Problem to work on:
From the first line to the last, give the records again exactly and skip the pictures.

Data excerpts:
================

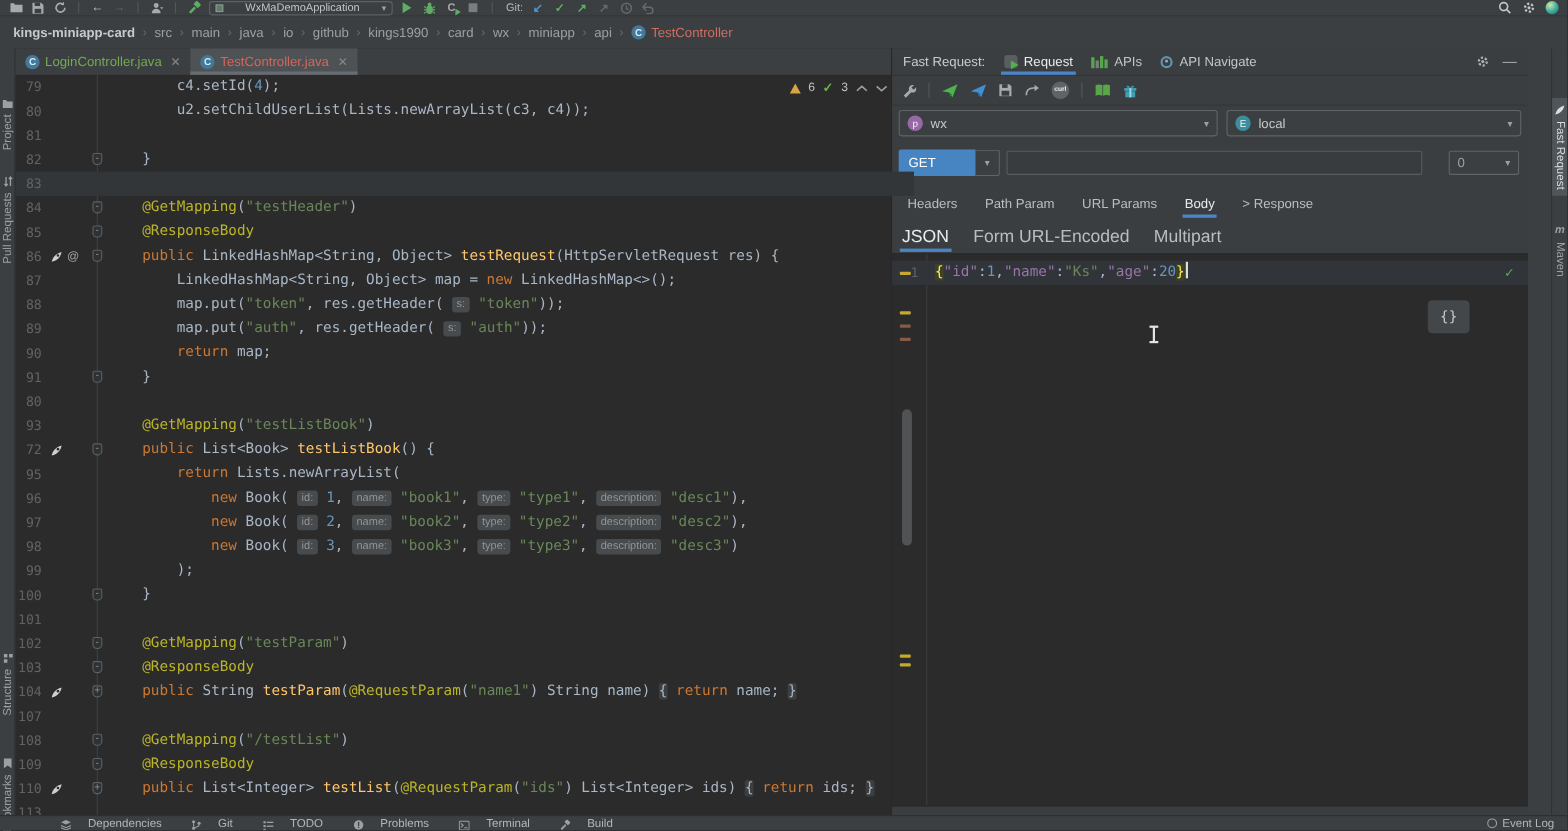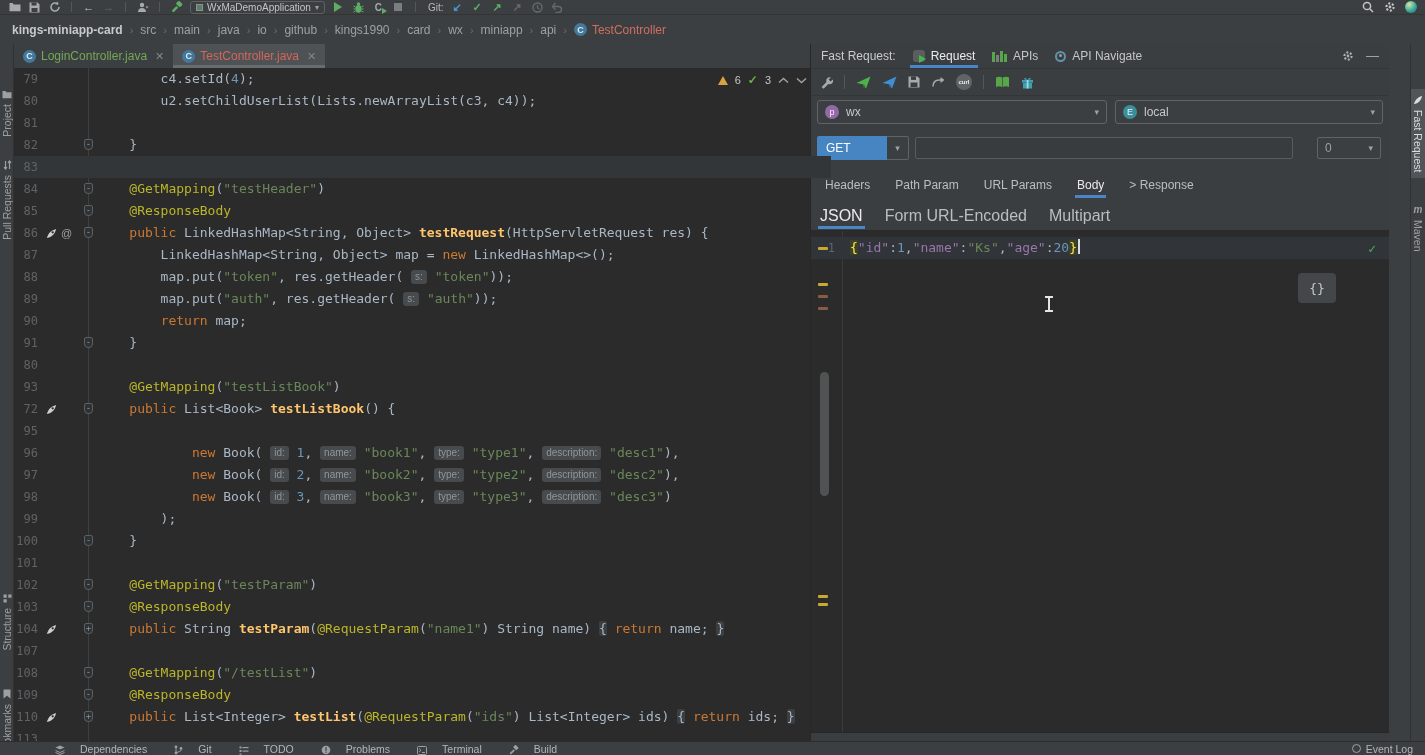--- a/index.html
+++ b/index.html
@@ -6,21 +6,21 @@
   body{background:#2b2b2b;font-family:"Liberation Sans",sans-serif;}
   .app{position:relative;width:1425px;height:755px;overflow:hidden;background:#3c3f41;}
   svg{display:block}
   
   .titlebar{position:absolute;left:0;top:0;width:100%;height:15px;background:#3c3f41;border-bottom:1px solid #343434;
     display:flex;align-items:center;gap:7px;padding:0 8px;font-size:10px;color:#b6b8ba;}
   .tbi{display:inline-flex;align-items:center;justify-content:center;height:13px;min-width:13px;cursor:default}
   .tsep{width:1px;height:10px;background:#54575a;margin:0 3px}
   .txt-arrow{font-size:11px;line-height:11px}
   .dim{color:#66696b}
-  .runbox{display:flex;align-items:center;gap:4px;border:1px solid #5e6162;border-radius:3px;height:13px;padding:0 5px;color:#c3c5c7;font-size:10px}
+  .runbox{display:flex;align-items:center;gap:20px;border:1px solid #5e6162;border-radius:3px;height:13px;padding:0 5px;color:#c3c5c7;font-size:10px}
   .runbox .sq{width:7px;height:7px;border:1px solid #8f9294;background:#5a7e67}
   .play{width:0;height:0;border-left:8px solid #5fad65;border-top:5px solid transparent;border-bottom:5px solid transparent}
   .stop{width:8px;height:8px;background:#7a7e80}
   .gittxt{color:#b6b8ba;margin-left:2px}
   .garr{font-size:11px;font-weight:bold}
   .blue{color:#4e94d4}.green{color:#5fad65}
   .tb-right{margin-left:auto;display:flex;align-items:center;gap:9px}
   .sphere{width:12px;height:12px;border-radius:50%;background:radial-gradient(circle at 35% 30%,#cde9a5,#3aa89b 55%,#176f85)}
   
   .crumbs{position:absolute;left:0;top:15px;width:100%;height:29px;background:#3c3f41;display:flex;align-items:center;padding:0 12px;font-size:12px;color:#9da0a2}
@@ -47,21 +47,21 @@
   .editor{position:absolute;left:0;top:24px;right:0;bottom:0;overflow:hidden;font-family:"DejaVu Sans Mono",monospace;font-size:13px}
   .fline{position:absolute;left:74px;top:0;height:684px;width:1px;background:#3d4042;z-index:0}
   .crow{display:flex;height:22px;line-height:22px;position:relative;z-index:1}
   .crow.cur{background:#333639}
   .ln{width:24px;flex:none;text-align:right;color:#606366;font-size:12px}
   .gi{width:44px;flex:none;display:flex;align-items:center;gap:4px;padding-left:8px}
   .gic.at{color:#9da0a2;font-size:11px;font-family:"Liberation Sans",sans-serif}
   .fold{width:16px;flex:none;position:relative}
   .fm{position:absolute;left:2px;top:5px;width:9px;height:11px;border:1px solid #5c6062;border-radius:2px 2px 4px 4px;background:#2f3234;color:#8b8f91;font-size:9px;line-height:9px;text-align:center}
   .codeln{white-space:pre;color:#a9b7c6}
-  .k{color:#cc7832}.a{color:#bbb529}.str{color:#6a8759}.m{color:#ffc66b;font-weight:700}.num{color:#6897bb}.i{}
+  .k{color:#cc7832}.a{color:#bbb529}.str{color:#6a8759}.m{color:#ffc66b;font-weight:400}.num{color:#6897bb}.i{}
   .h{display:inline-block;background:#474b4d;color:#919597;font-size:10px;line-height:14px;border-radius:3px;padding:0 4px;vertical-align:1px;font-family:"Liberation Sans",sans-serif}
   .fb{background:#3b3f41;border-radius:2px}
   .insp{position:absolute;top:5px;right:24px;display:flex;align-items:center;gap:7px;font-size:11px;color:#c3c5c7;font-family:"Liberation Sans",sans-serif;z-index:3}
   .tri{width:0;height:0;border-left:5px solid transparent;border-right:5px solid transparent;border-bottom:9px solid #d9a343}
   .gck{color:#62b543;font-size:12px;font-weight:bold}
   .emark{position:absolute;right:3px;width:10px;height:3px;border-radius:1px;z-index:2}
   .thumb{position:absolute;right:2px;width:9px;top:304px;height:124px;border-radius:5px;background:rgba(150,155,158,.35);z-index:2}
   
   .panel{position:absolute;left:810px;top:44px;width:579px;height:697px;background:#3b3e40;border-left:1px solid #272727}
   .phead{height:24px;display:flex;align-items:center;gap:17px;padding:0 10px;font-size:12px;color:#c3c5c7}
@@ -436,20 +436,21 @@
             </span>
             <span class="fold">
               <span class="fm">-</span>
             </span>
             <span class="codeln"><span class="d">    </span><span class="k">public</span><span class="d"> List&lt;Book&gt; </span><span class="m">testListBook</span><span class="d">() {</span></span>
           </div>
           <div class="crow">
             <span class="ln">95</span>
             <span class="gi"></span>
             <span class="fold"></span>
+            <span class="codeln"><span class="d">        </span><span class="k">return</span><span class="d"> Lists.</span><span class="i">newArrayList</span><span class="d">(</span></span>
           </div>
           <div class="crow">
             <span class="ln">96</span>
             <span class="gi"></span>
             <span class="fold"></span>
             <span class="codeln"><span class="d">            </span><span class="k">new</span><span class="d"> Book( </span><span class="h">id:</span><span class="num"> 1</span><span class="d">, </span><span class="h">name:</span><span class="str"> "book1"</span><span class="d">, </span><span class="h">type:</span><span class="str"> "type1"</span><span class="d">, </span><span class="h">description:</span><span class="str"> "desc1"</span><span class="d">),</span></span>
           </div>
           <div class="crow">
             <span class="ln">97</span>
             <span class="gi"></span>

================

Response:
--- a/index.html
+++ b/index.html
@@ -6,21 +6,21 @@
   body{background:#2b2b2b;font-family:"Liberation Sans",sans-serif;}
   .app{position:relative;width:1425px;height:755px;overflow:hidden;background:#3c3f41;}
   svg{display:block}
   
   .titlebar{position:absolute;left:0;top:0;width:100%;height:15px;background:#3c3f41;border-bottom:1px solid #343434;
     display:flex;align-items:center;gap:7px;padding:0 8px;font-size:10px;color:#b6b8ba;}
   .tbi{display:inline-flex;align-items:center;justify-content:center;height:13px;min-width:13px;cursor:default}
   .tsep{width:1px;height:10px;background:#54575a;margin:0 3px}
   .txt-arrow{font-size:11px;line-height:11px}
   .dim{color:#66696b}
-  .runbox{display:flex;align-items:center;gap:4px;border:1px solid #5e6162;border-radius:3px;height:13px;padding:0 5px;color:#c3c5c7;font-size:10px}
+  .runbox{display:flex;align-items:center;gap:20px;border:1px solid #5e6162;border-radius:3px;height:13px;padding:0 5px;color:#c3c5c7;font-size:10px}
   .runbox .sq{width:7px;height:7px;border:1px solid #8f9294;background:#5a7e67}
   .play{width:0;height:0;border-left:8px solid #5fad65;border-top:5px solid transparent;border-bottom:5px solid transparent}
   .stop{width:8px;height:8px;background:#7a7e80}
   .gittxt{color:#b6b8ba;margin-left:2px}
   .garr{font-size:11px;font-weight:bold}
   .blue{color:#4e94d4}.green{color:#5fad65}
   .tb-right{margin-left:auto;display:flex;align-items:center;gap:9px}
   .sphere{width:12px;height:12px;border-radius:50%;background:radial-gradient(circle at 35% 30%,#cde9a5,#3aa89b 55%,#176f85)}
   
   .crumbs{position:absolute;left:0;top:15px;width:100%;height:29px;background:#3c3f41;display:flex;align-items:center;padding:0 12px;font-size:12px;color:#9da0a2}
@@ -47,21 +47,21 @@
   .editor{position:absolute;left:0;top:24px;right:0;bottom:0;overflow:hidden;font-family:"DejaVu Sans Mono",monospace;font-size:13px}
   .fline{position:absolute;left:74px;top:0;height:684px;width:1px;background:#3d4042;z-index:0}
   .crow{display:flex;height:22px;line-height:22px;position:relative;z-index:1}
   .crow.cur{background:#333639}
   .ln{width:24px;flex:none;text-align:right;color:#606366;font-size:12px}
   .gi{width:44px;flex:none;display:flex;align-items:center;gap:4px;padding-left:8px}
   .gic.at{color:#9da0a2;font-size:11px;font-family:"Liberation Sans",sans-serif}
   .fold{width:16px;flex:none;position:relative}
   .fm{position:absolute;left:2px;top:5px;width:9px;height:11px;border:1px solid #5c6062;border-radius:2px 2px 4px 4px;background:#2f3234;color:#8b8f91;font-size:9px;line-height:9px;text-align:center}
   .codeln{white-space:pre;color:#a9b7c6}
-  .k{color:#cc7832}.a{color:#bbb529}.str{color:#6a8759}.m{color:#ffc66b;font-weight:700}.num{color:#6897bb}.i{}
+  .k{color:#cc7832}.a{color:#bbb529}.str{color:#6a8759}.m{color:#ffc66b;font-weight:400}.num{color:#6897bb}.i{}
   .h{display:inline-block;background:#474b4d;color:#919597;font-size:10px;line-height:14px;border-radius:3px;padding:0 4px;vertical-align:1px;font-family:"Liberation Sans",sans-serif}
   .fb{background:#3b3f41;border-radius:2px}
   .insp{position:absolute;top:5px;right:24px;display:flex;align-items:center;gap:7px;font-size:11px;color:#c3c5c7;font-family:"Liberation Sans",sans-serif;z-index:3}
   .tri{width:0;height:0;border-left:5px solid transparent;border-right:5px solid transparent;border-bottom:9px solid #d9a343}
   .gck{color:#62b543;font-size:12px;font-weight:bold}
   .emark{position:absolute;right:3px;width:10px;height:3px;border-radius:1px;z-index:2}
   .thumb{position:absolute;right:2px;width:9px;top:304px;height:124px;border-radius:5px;background:rgba(150,155,158,.35);z-index:2}
   
   .panel{position:absolute;left:810px;top:44px;width:579px;height:697px;background:#3b3e40;border-left:1px solid #272727}
   .phead{height:24px;display:flex;align-items:center;gap:17px;padding:0 10px;font-size:12px;color:#c3c5c7}
@@ -436,20 +436,21 @@
             </span>
             <span class="fold">
               <span class="fm">-</span>
             </span>
             <span class="codeln"><span class="d">    </span><span class="k">public</span><span class="d"> List&lt;Book&gt; </span><span class="m">testListBook</span><span class="d">() {</span></span>
           </div>
           <div class="crow">
             <span class="ln">95</span>
             <span class="gi"></span>
             <span class="fold"></span>
+            <span class="codeln"><span class="d">        </span><span class="k">return</span><span class="d"> Lists.</span><span class="i">newArrayList</span><span class="d">(</span></span>
           </div>
           <div class="crow">
             <span class="ln">96</span>
             <span class="gi"></span>
             <span class="fold"></span>
             <span class="codeln"><span class="d">            </span><span class="k">new</span><span class="d"> Book( </span><span class="h">id:</span><span class="num"> 1</span><span class="d">, </span><span class="h">name:</span><span class="str"> "book1"</span><span class="d">, </span><span class="h">type:</span><span class="str"> "type1"</span><span class="d">, </span><span class="h">description:</span><span class="str"> "desc1"</span><span class="d">),</span></span>
           </div>
           <div class="crow">
             <span class="ln">97</span>
             <span class="gi"></span>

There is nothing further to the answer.